Annual General Meeting Update:

  • WSP posted a growth of 28.5% YoY to $53.6 million in FY21, with recurring revenue constituting 96.7% of total revenue.
  • In FY21, the company’s revenue soared 22% on pcp and came in at $47.7 million. The growth was aided by strengthening position in Australian and New Zealand markets, and the addition of new blue-chip customers across multiple channels.
  • The company's total new customers rose to 801 in FY21, increasing 27.1% on FY20, owing to 171 net new customers acquisition across ANZ, Asia, and North America.
  • In FY21, operating EBITDA loss (excluding non-cash share-based payment) stood at $4.7 million, an improvement of 16.1% from the year-ago period.

Headcounts Highlight; Analysis by Kalkine Group

Risk Analysis: The company’s financial performance might get impacted by caution in buying behaviour. Also, change in customer preference and supplier concentration risk add to the woes.

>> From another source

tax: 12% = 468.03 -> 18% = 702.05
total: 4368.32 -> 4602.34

WSP faces foreign currency changes due to operations’ exposure to new and multiple geographies (Asia, Australia, and North America).

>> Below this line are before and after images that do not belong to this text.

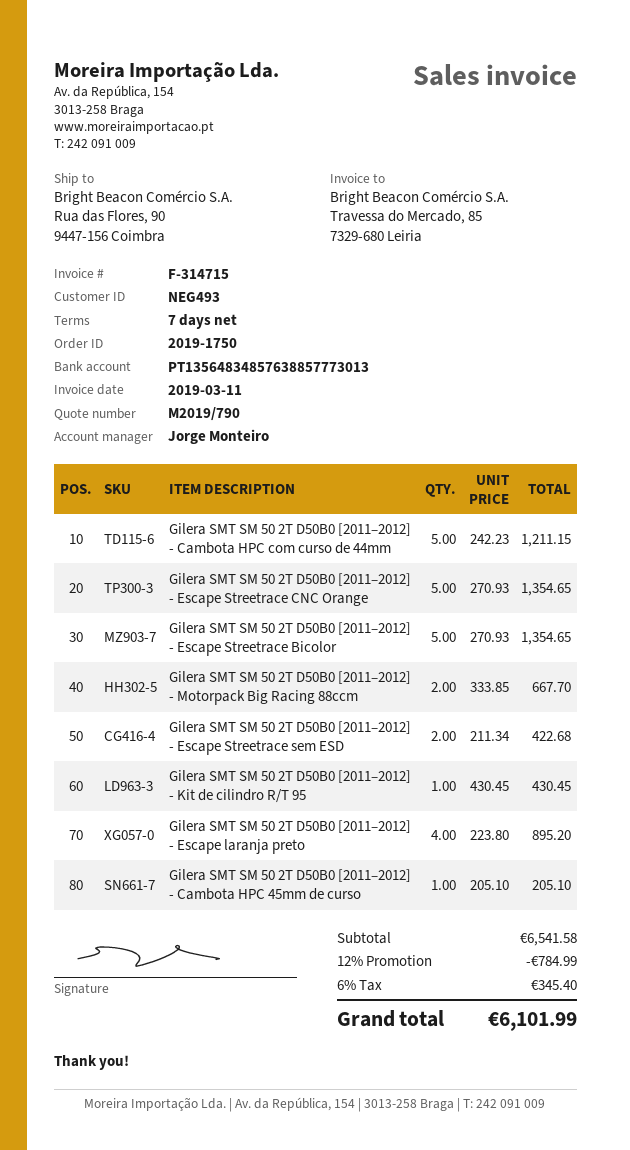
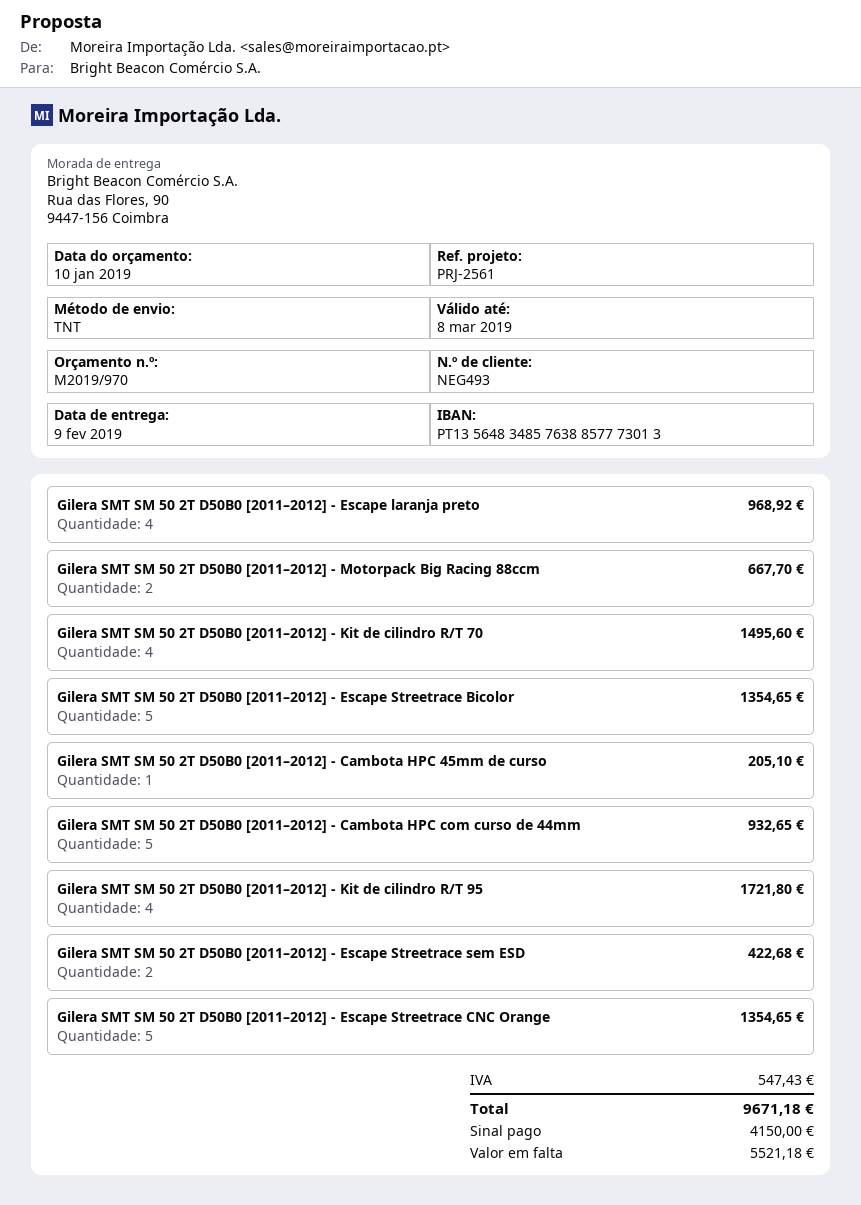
quote number: M2019/790 -> M2019/970
Gilera SMT SM 50 2T D50B0 [2011–2012] - Cambota HPC com curso de 44mm: 5 for 1211.15 -> 5 for 932.65
Gilera SMT SM 50 2T D50B0 [2011–2012] - Kit de cilindro R/T 95: 1 for 430.45 -> 4 for 1721.80
Gilera SMT SM 50 2T D50B0 [2011–2012] - Escape laranja preto: 4 for 895.20 -> 4 for 968.92
Gilera SMT SM 50 2T D50B0 [2011–2012] - Kit de cilindro R/T 70: none -> 4 for 1495.60
discount: 12% = 784.99 -> none
tax: 345.40 -> 547.43
total: 6101.99 -> 9671.18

Outlook: The company continues to expect its FY22 ARR to be in the range of $65.4 million and $70 million, depicting a rise of 22-31% year over year. Notably, the company has updated its revenue outlook and it now expects FY22 revenue to be between $64 million to $68 million (previously $57.2 million and $60.2 million), depicting an increase of 34-42% year over year. EBITDA loss (excluding non-cash share-based payments) for FY22 is now expected to be in the ambit of $$11.2-13.2 million (previously a loss of $13- $15.5 million).

Valuation Methodology: EV/Sales Multiple Based Relative Valuation (Illustrative) 

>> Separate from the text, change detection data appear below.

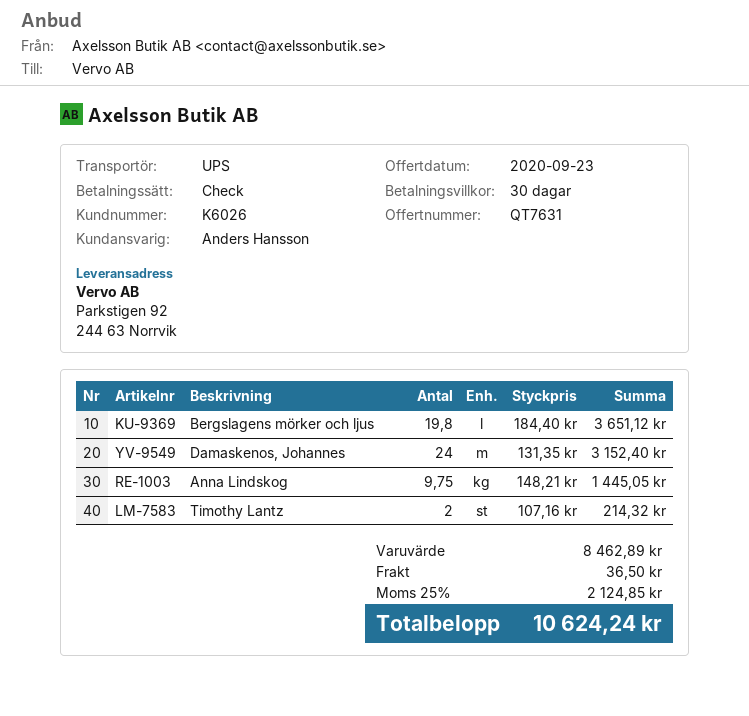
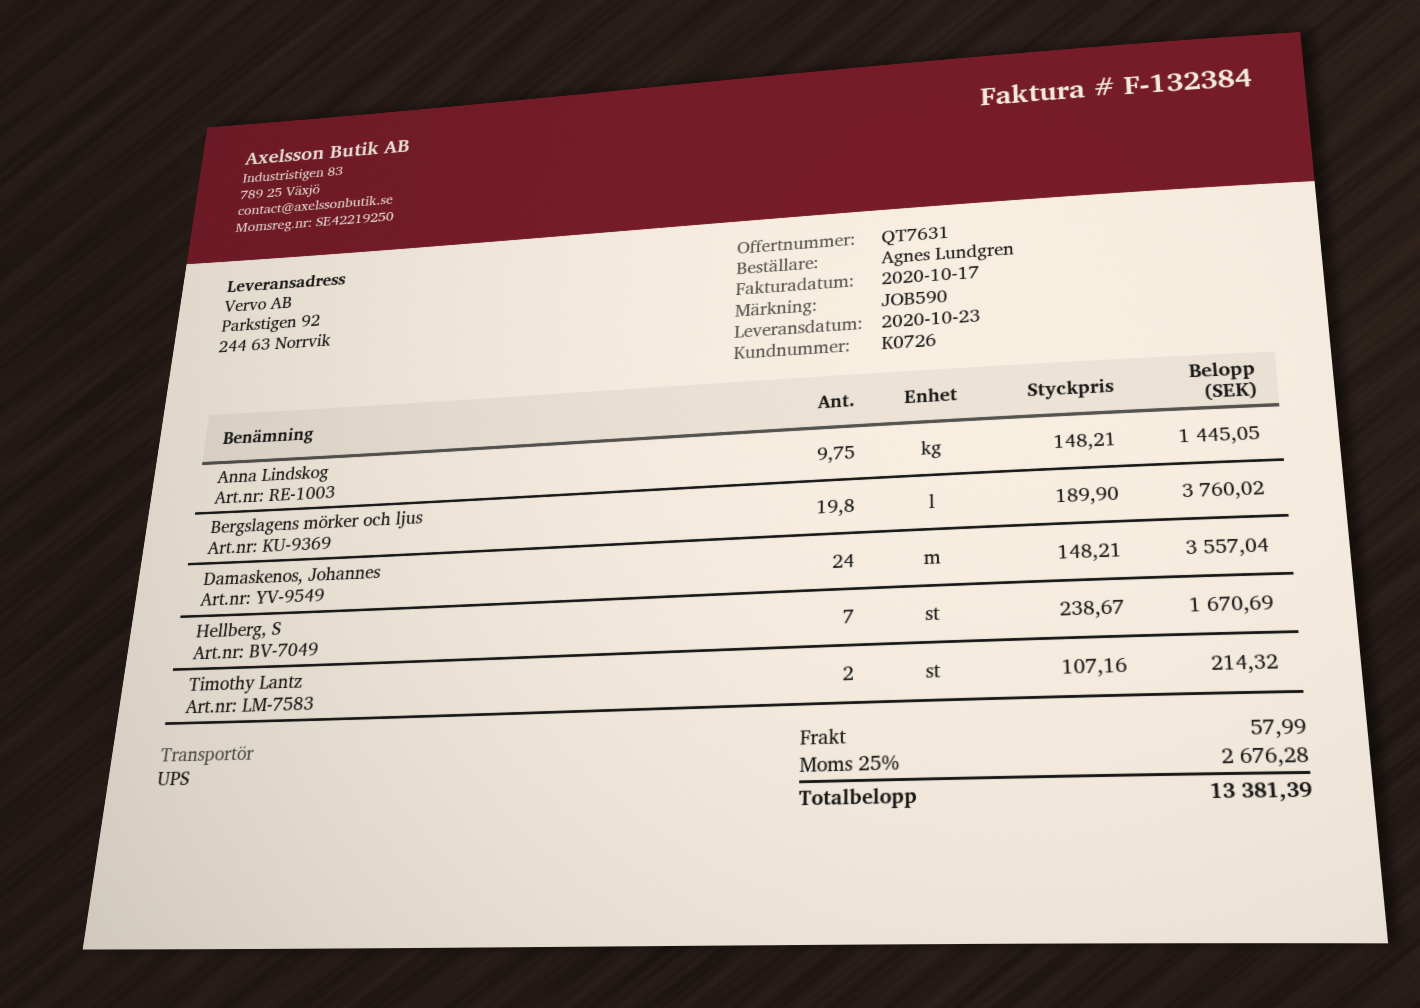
customer number: K6026 -> K0726
Bergslagens mörker och ljus: 19.8 x 184.40 = 3651.12 -> 19.8 x 189.90 = 3760.02
Damaskenos, Johannes: 24 x 131.35 = 3152.40 -> 24 x 148.21 = 3557.04
Hellberg, S: none -> 7 x 238.67 = 1670.69
shipping: 36.50 -> 57.99
tax: 25% = 2124.85 -> 25% = 2676.28
total: 10624.24 -> 13381.39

Source: Analysis by Kalkine Group 

*% Premium/(Discount) is based on our assessment of the company’s NTM trading multiple after considering its key growth drivers, economic moat, stock's historical trading multiples versus peer average/median, and investment risks. 

Stock Recommendation: The stock of the company has been corrected by ~27.84% in the past six-months. Currently, the stock is trading at par to its 52-weeks’ low level of $2.03. The stock has been valued using an EV/Sales multiple-based illustrative relative valuation method and arrived at a target price of low double-digit upside (in % terms). The company might trade at a slight discount as compared to its peers, considering forex headwinds, customer concentration risk, regulatory concern, COVID-19 led uncertainties, rising expenditure, etc. For the purpose of valuation, peers such as Nearmap Ltd (ASX: NEA), ELMO Software Ltd (ASX: ELO), and Bigtincan Holdings Ltd (ASX: BTH) have been considered. Considering the above factors, robust ARR growth, growing customer base, focus on delivering organic growth, decent cash position, the updated revenue outlook for FY22, and key risks associated with the business, we give a “Speculative Buy” recommendation on the stock at the closing market price of $2.03, down by ~5.582% as on 30 November 2021.

WSP Daily Technical Chart, Data Source: REFINITIV 

Note 1: The reference data in this report has been partly sourced from REFINITIV.  

Note 2: Investment decision should be made depending on the investors’ appetite on upside potential, risks, holding duration, and any previous holdings. Investors can consider exiting from the stock if the Target Price mentioned as per the Valuation has been achieved and subject to the factors discussed above. 

Technical Indicators Defined:-

Support: A level where-in the stock prices tend to find support if they are falling, and downtrend may take a pause backed by demand or buying interest.

Resistance: A level where-in the stock prices tend to find resistance when they are rising, and uptrend may take a pause due to profit booking or selling interest.

Stop-loss: It is a level to protect further losses in case of unfavourable movement in the stock prices.